Friday, February 13, 2009

A Word To Parents.



   After long and faithful study of the great necromancer, Tobacco, whose attributes are legion, and whose ways are multiform as the shifting sands, I supposed myself enlightened as to all his tricks and turns, his quirks and quavers. But I was mistaken.
   Never did general more skillfully marshal his forces for conquest than does this narcotic commander. His scent for prey is keen as a vulture's, and he scruples at no measure which will accomplish his ends.
  Every one know the passion of boys for all sorts of collections--postage stamps and pictured flags, coins, eggs and bugs. The other day I came across a lad who, I was told, had a fine stock of portraits of celebrated characters, military and civic. So, being interested in boys and all that concerns them, I asked him to show me his treasures.
   The moment I began to examine them a great surprise fell on me, and exclamations escaped my lips. Verily, I had stumbled upon a new craze, or rather, "fad," to use a popular and elegant term.
   I am moved to copy some of the things I found on the back of these various cards, the front being reserved for the advertisement:
   "This is the most complete and correct collection of all military and naval uniforms throughout the world."
   "We will pack in the celebrated _______ Chewing Tobacco the portraits of all the leading base-ball players in the country in full uniform."
   "Portrait of our leading actors and actresses in the costumes of all nations from 500 B.C. to the present time."
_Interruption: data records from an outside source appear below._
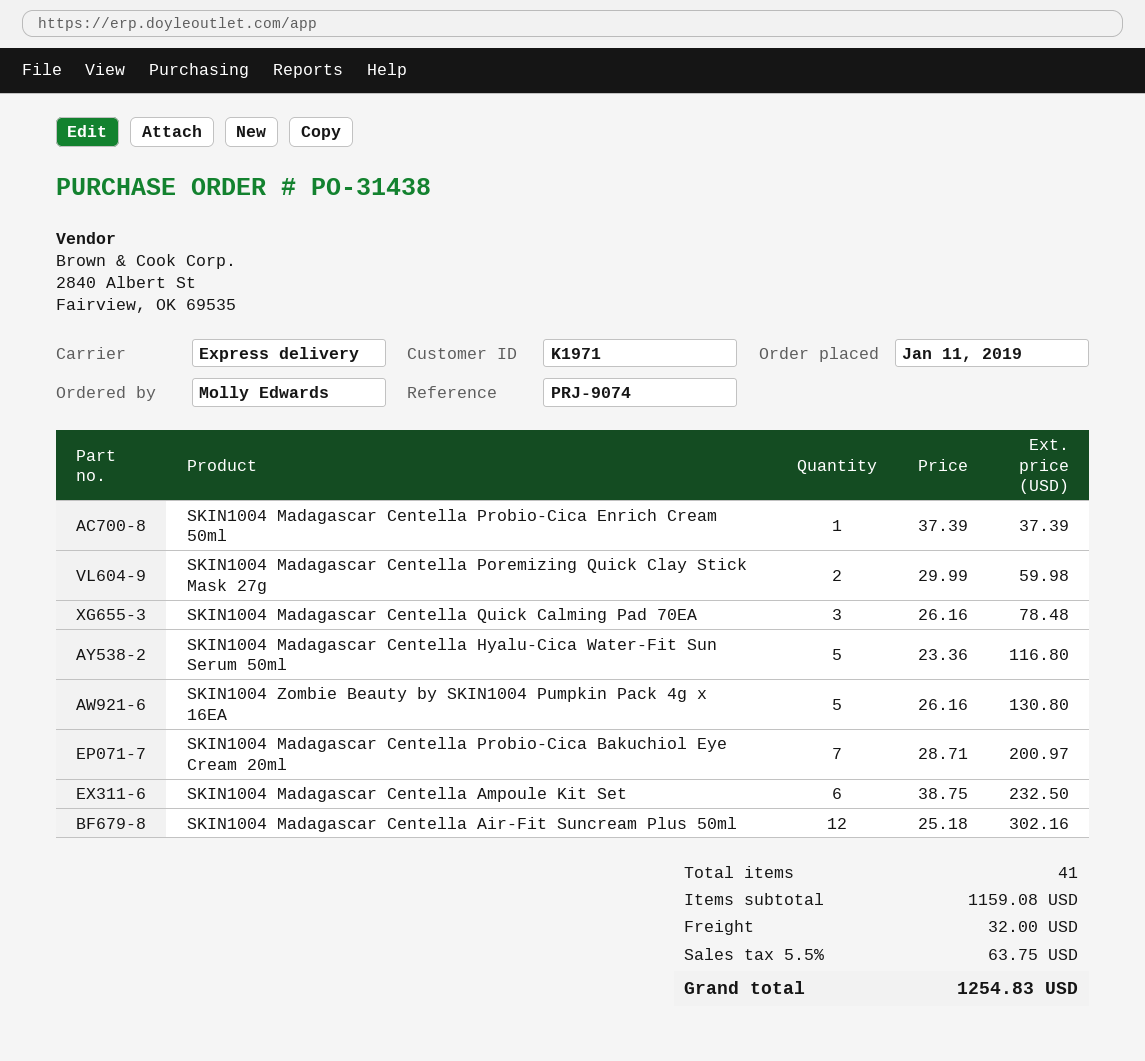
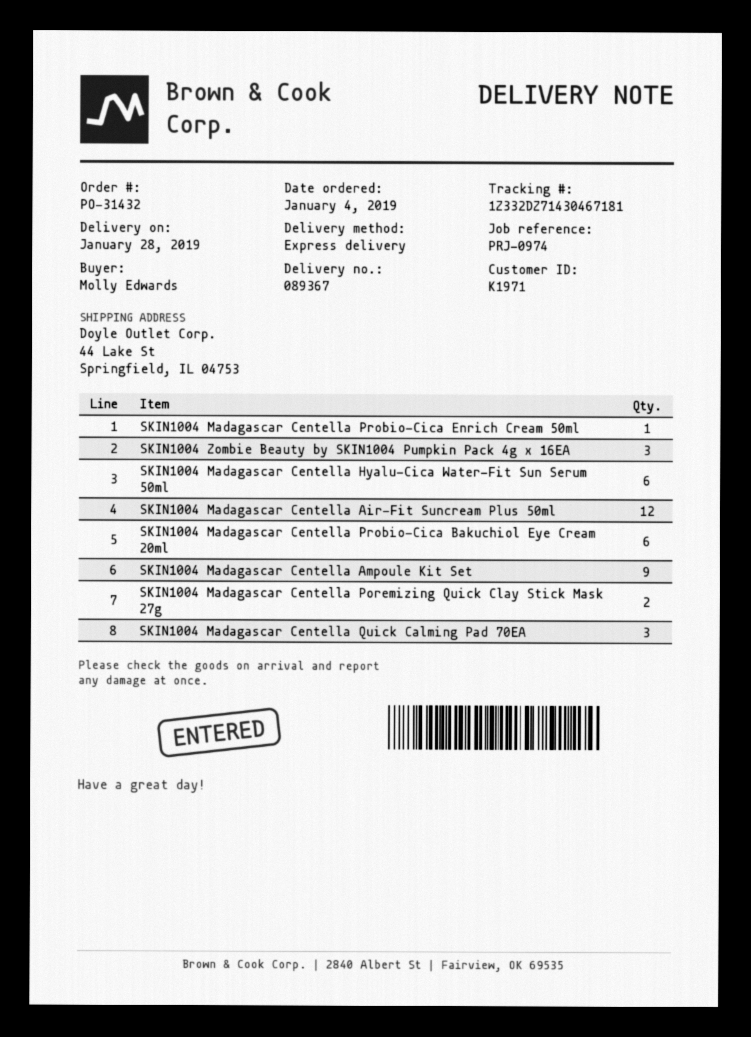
order number: PO-31438 -> PO-31432
order date: 2019-01-11 -> 2019-01-04
reference: PRJ-9074 -> PRJ-0974
SKIN1004 Madagascar Centella Hyalu-Cica Water-Fit Sun Serum 50ml: 5 -> 6
SKIN1004 Zombie Beauty by SKIN1004 Pumpkin Pack 4g x 16EA: 5 -> 3
SKIN1004 Madagascar Centella Probio-Cica Bakuchiol Eye Cream 20ml: 7 -> 6
SKIN1004 Madagascar Centella Ampoule Kit Set: 6 -> 9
   On some of these cards important statements are made:
   "Figures never lie. The following statistics of our sales since 1882, showing the important increase from year to year, will convince you of the great and general appreciation of our cigarets by the public."
   Having given these statistics, the company continues:
   "Think of it! Four hundred and sixty-six million of them have been sold within the last six months, or an average of two millions for each working day; three thousand and twenty-two per minute, allowing ten hours per day!!"
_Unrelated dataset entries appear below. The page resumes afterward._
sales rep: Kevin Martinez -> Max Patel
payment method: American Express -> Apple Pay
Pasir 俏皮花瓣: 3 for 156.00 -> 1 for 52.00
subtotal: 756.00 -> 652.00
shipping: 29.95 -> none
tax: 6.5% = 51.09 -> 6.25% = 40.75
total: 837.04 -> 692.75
   The exclamations are mine.
   Now behold the great unraveling! With every package of tobacco, in whatever shape, comes a slip or ticket, the card being regarded as a ticket, of which twenty-five, seventy-five or one hundred, as the case may be, are returned in exchange for some such premium as I have indicated. That is, to the lad who smokes or chews the required number of packages, or collects the slips or tickets from some smoker or chewer, is held out an attractive reward.
   In one case, the picture of a man on horseback, the name of the man and the horse and the advertisement are all mixed up together. Opposite is found:
   "Return 25 of these cards and we will send a large picture 8x10 inches, on heavy plate paper, of any horse in the series you may select."
   Or it is:
   "On receipt of 100 of these cards, we will deliver a beautiful illustrated Album of 'The Champions of the World,' or of 'The World's Beauties.'"
   I am obliged, moreover, to add that some of these cards should be turned over to the vigilant Comstock. So sickeningly suggestive are many of them of their antecedents that it has required not a little sacrifice to examine them, as I have done, in the interests of mothers and their boys.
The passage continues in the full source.